Thenittygritty · 01/04/2020 09:06

Hi everyone after some advice on this prickly topic..
Ex and I have agreed for our son to remain with her due to covid19 - government says it’s ok for children to see both parents but we have agreed it is best he stays put. She is the resident parent so this means I have already gone a month without direct contact and may do so for many more months, it’s awful but at least he’s safe!
My issue is that his mother/my ex is very controlling. Our son is bright and like most kids is a whizz at tech, but she insists on him using Skype on her phone (even though he has a tablet and a computer in his bedroom). I think at 10, he should be given the freedom to contact me whenever he wants (e.g send me a message or initiate a Skype call)

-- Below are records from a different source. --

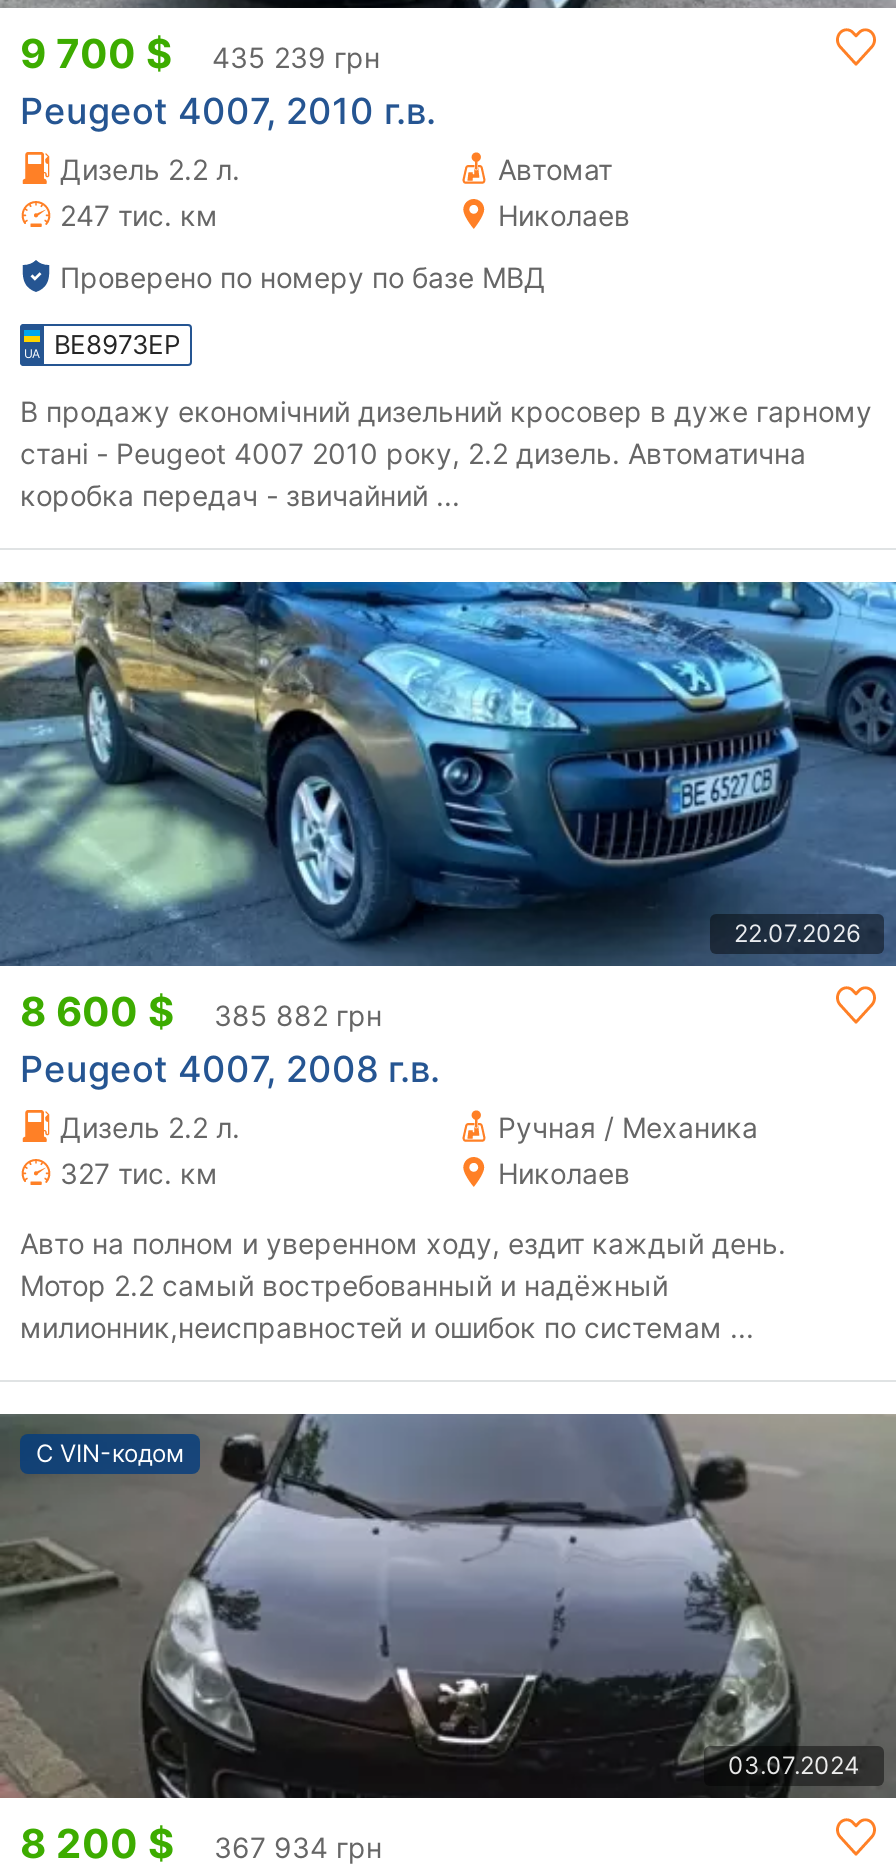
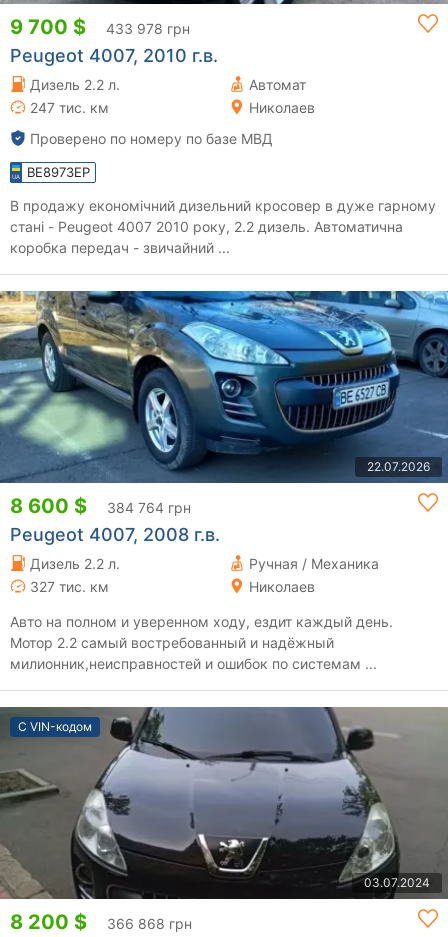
- 9 700 $ 435 239 грн
+ 9 700 $ 433 978 грн

- 8 600 $ 385 882 грн
+ 8 600 $ 384 764 грн

- 8 200 $ 367 934 грн
+ 8 200 $ 366 868 грн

She also forces him to Skype me from outside because she doesn’t want me to see inside her house. I have no interest but I understand. But I think he should be allowed to Skype me from his own bedroom? Or am I wrong? If he was younger I’d understand her measures but he’s starting secondary school this September and I think she’s being very controlling about it. Also - I wait for him to Skype me, i never expect Skype calls late at night and we usually speak for 30mins max... so I’m pretty sure I’m not being a nuisance!
Should he be allowed to use it on his own device and should he be allowed to use it in his room at age 10 or am I totally wrong??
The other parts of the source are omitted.